ACTIVITY
In the listing below, locate the line that contains "discount: 10% = 63.34 -> 10% = 66.64" and the line that contains "total: 570.02 -> 599.79". Restate word for word those two lines and every line between them, and nothing else.

INPUT: Begin

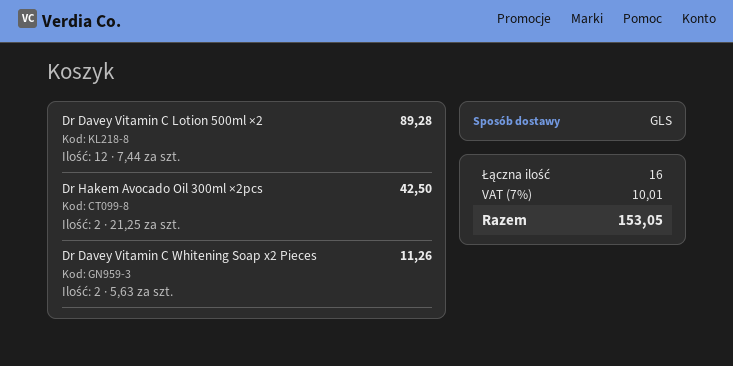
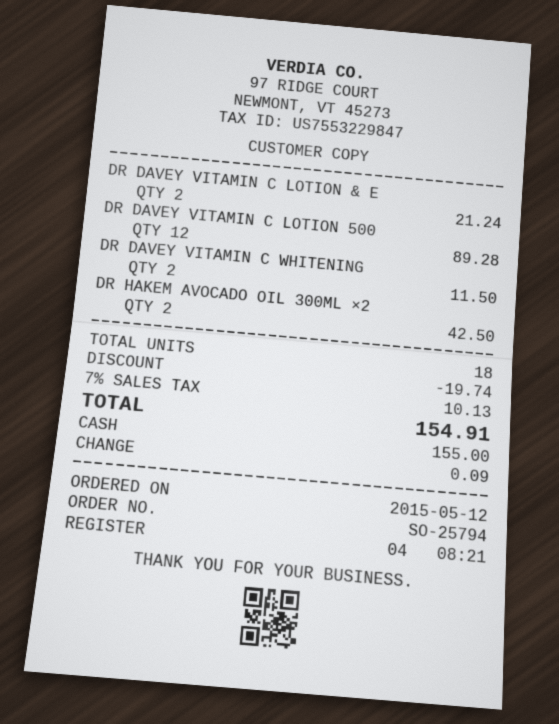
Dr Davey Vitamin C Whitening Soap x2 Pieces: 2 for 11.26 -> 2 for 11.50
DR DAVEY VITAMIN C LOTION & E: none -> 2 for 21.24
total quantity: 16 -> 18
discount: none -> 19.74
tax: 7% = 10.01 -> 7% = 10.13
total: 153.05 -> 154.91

INPUT: End
INPUT: Begin

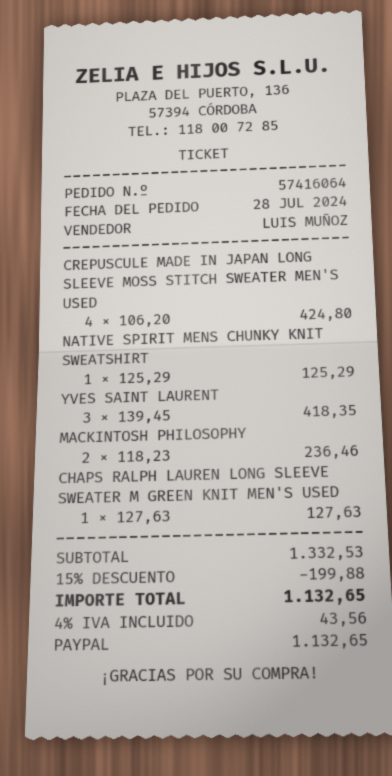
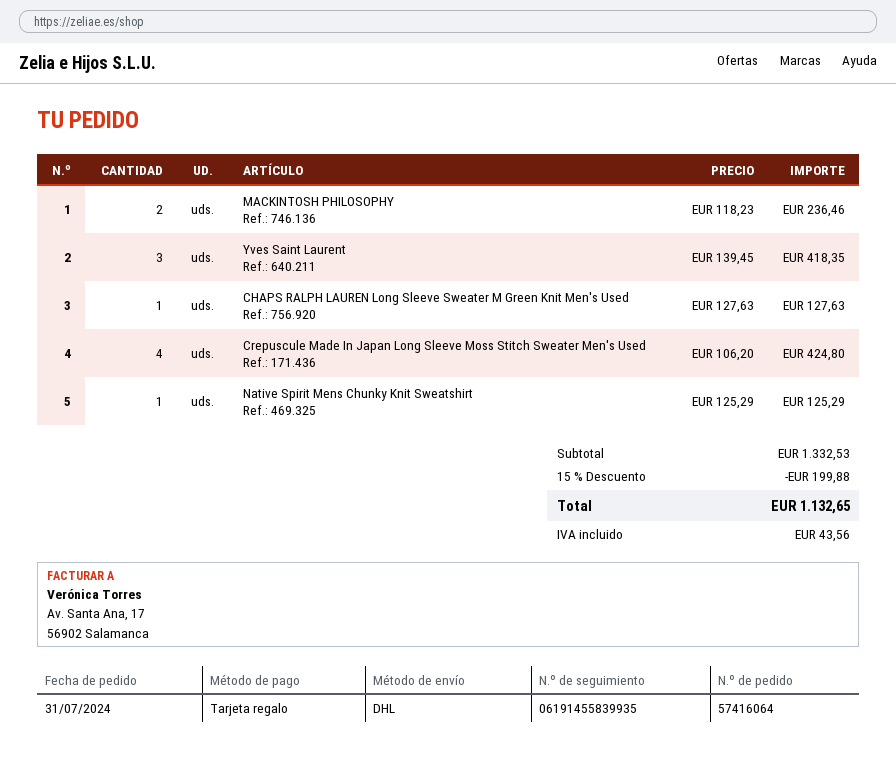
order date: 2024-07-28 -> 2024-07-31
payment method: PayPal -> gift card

INPUT: End
INPUT: Begin

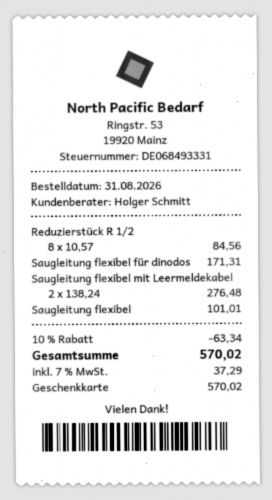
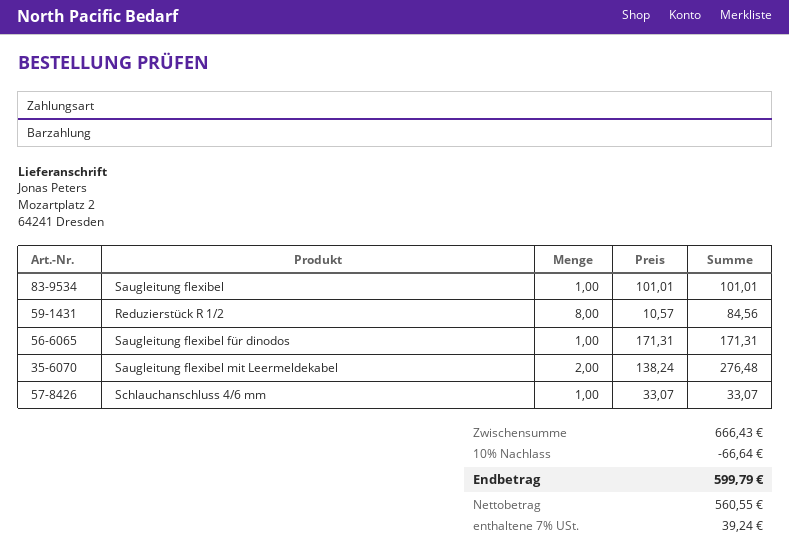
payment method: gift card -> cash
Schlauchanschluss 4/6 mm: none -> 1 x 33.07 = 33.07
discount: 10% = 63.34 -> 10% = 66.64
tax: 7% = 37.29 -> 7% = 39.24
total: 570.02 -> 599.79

INPUT: End

RESULT FOR THIS EXERCISE
discount: 10% = 63.34 -> 10% = 66.64
tax: 7% = 37.29 -> 7% = 39.24
total: 570.02 -> 599.79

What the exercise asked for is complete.